Your instructions.
Return the records below exactly; pictures stay out.

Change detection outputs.
----------

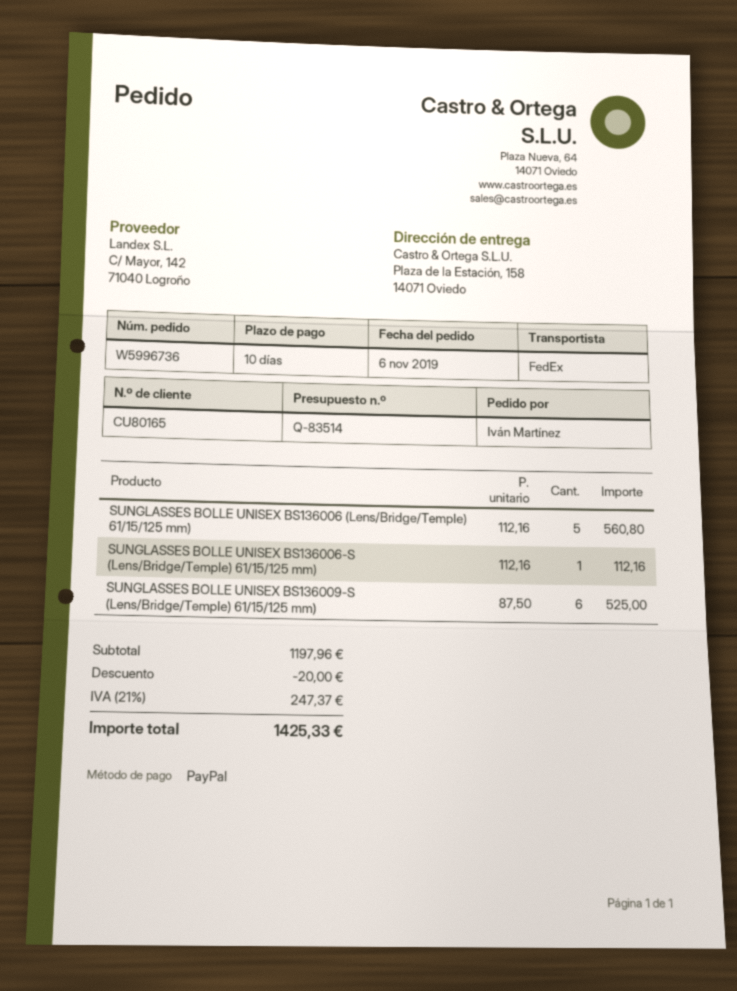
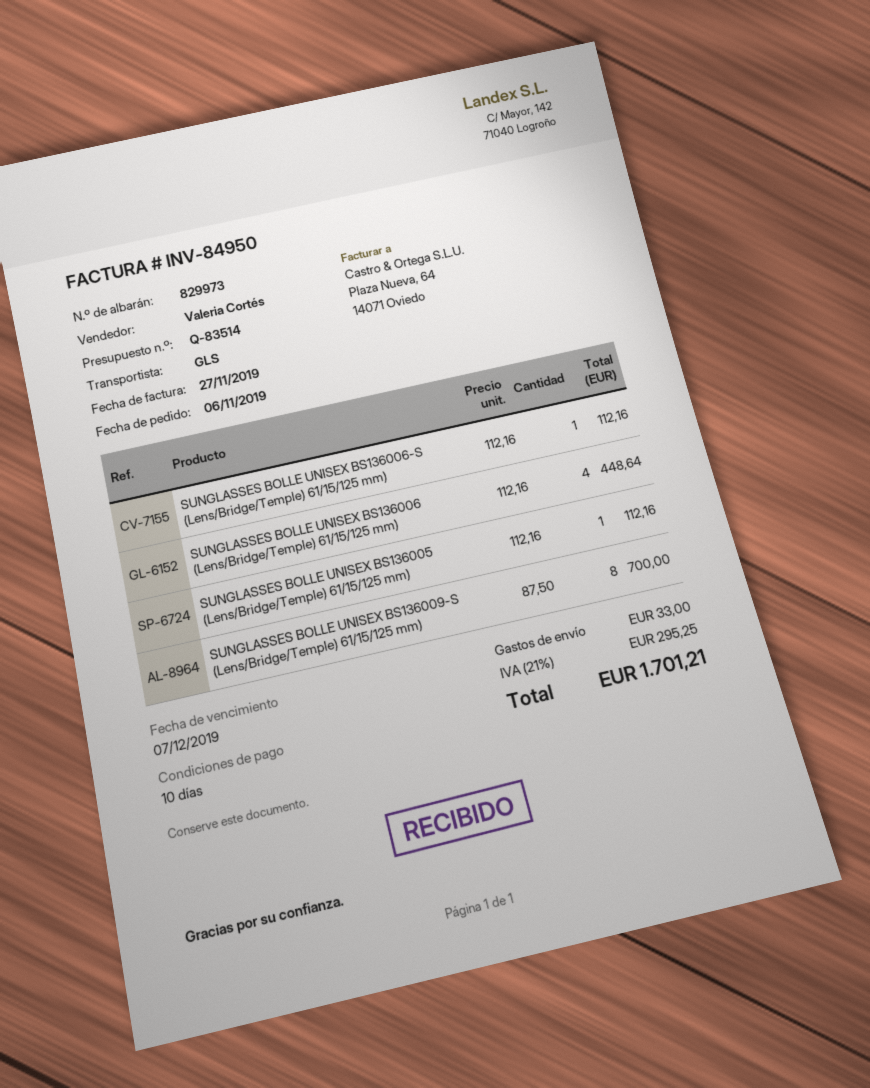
shipping method: FedEx -> GLS
SUNGLASSES BOLLE UNISEX BS136006 (Lens/Bridge/Temple) 61/15/125 mm): 5 x 112.16 = 560.80 -> 4 x 112.16 = 448.64
SUNGLASSES BOLLE UNISEX BS136009-S (Lens/Bridge/Temple) 61/15/125 mm): 6 x 87.50 = 525.00 -> 8 x 87.50 = 700.00
SUNGLASSES BOLLE UNISEX BS136005 (Lens/Bridge/Temple) 61/15/125 mm): none -> 1 x 112.16 = 112.16
discount: 20.00 -> none
shipping: none -> 33.00
tax: 21% = 247.37 -> 21% = 295.25
total: 1425.33 -> 1701.21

----------

Reply to the exercise.
shipping method: FedEx -> GLS
SUNGLASSES BOLLE UNISEX BS136006 (Lens/Bridge/Temple) 61/15/125 mm): 5 x 112.16 = 560.80 -> 4 x 112.16 = 448.64
SUNGLASSES BOLLE UNISEX BS136009-S (Lens/Bridge/Temple) 61/15/125 mm): 6 x 87.50 = 525.00 -> 8 x 87.50 = 700.00
SUNGLASSES BOLLE UNISEX BS136005 (Lens/Bridge/Temple) 61/15/125 mm): none -> 1 x 112.16 = 112.16
discount: 20.00 -> none
shipping: none -> 33.00
tax: 21% = 247.37 -> 21% = 295.25
total: 1425.33 -> 1701.21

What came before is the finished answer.